“Go Hard or Go Home”

Strolling through Courthouse Square in downtown Santa Rosa the other day, I encountered a group of people running around doing various drills in some kind of organized fitness activity.  Their leader was a super-fit, fully engaged alpha male, shouting “C’mon, push it, PUSH IT!”  His leather work gloves hinted at some of the intense drills they must have been doing.  His T-shirt read “Go Hard or Go Home”.

I always appreciate the act of human cultivation and self-improvement.  And if you’re going to take on a view of human life, take it all the way.  His pithy mantra so captures the philosophical basis of modern culture and perhaps reflects the entire history of Western development – from falling out of favor in Eden to our long march toward perfection.  According to this view, our natural condition is deficient, pathetic even.  Uncultivated, we become fat, sloppy, and weak – common, worthless chaff.  To achieve excellence, we need to struggle and strain to overcome our wretched, imperfect nature.

From the perspective of traditional Chinese medicine, this group was demonstrating an aspect of liver qi.  The liver gets things moving – stirs up stagnation and inspires growth.  Springtime.  Determination.  To work the liver with such intensity is aggressively harnessing generative qi, what Daoists refer to as “post-celestial qi”.  Such cultivation is responsible for so many historical achievements – magnificent cathedrals, undefeatable armies, Olympian athletes.

Laozi’s perspective however tells us that all such achievements ultimately fade away into a common context of weakness.  From an alchemical perspective, we can say exerting the liver to such degree presses qi away from our center – it may produce myriad excellences, but it leaves the center without a basis for internal cultivation.  The view of pushing ourselves to overcome our natural condition is antithetical to Daoist cultivation.

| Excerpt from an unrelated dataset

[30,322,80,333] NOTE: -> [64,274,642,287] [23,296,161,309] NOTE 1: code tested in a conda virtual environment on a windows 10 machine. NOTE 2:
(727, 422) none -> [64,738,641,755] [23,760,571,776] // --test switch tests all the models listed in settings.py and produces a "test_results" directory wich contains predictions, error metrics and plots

Adepts in Laozi’s tradition bring a different qi-quality to their cultivation.  Daoist hygiene practices involve regular movement but not necessarily the development of special skills or massive amounts of qi.  Our demeanor outside becomes gentle and soft, unremarkable.  As Laozi observes, remaining soft and weak allows qi to gather inward.  This is the beginning point for cultivating regenerative qi, what Daoists refer to as “pre-celestial qi”.  Such practice may or may not produce remarkable generative results.  It does however bring about a profound appreciation of our natural condition.  Staying soft, staying home.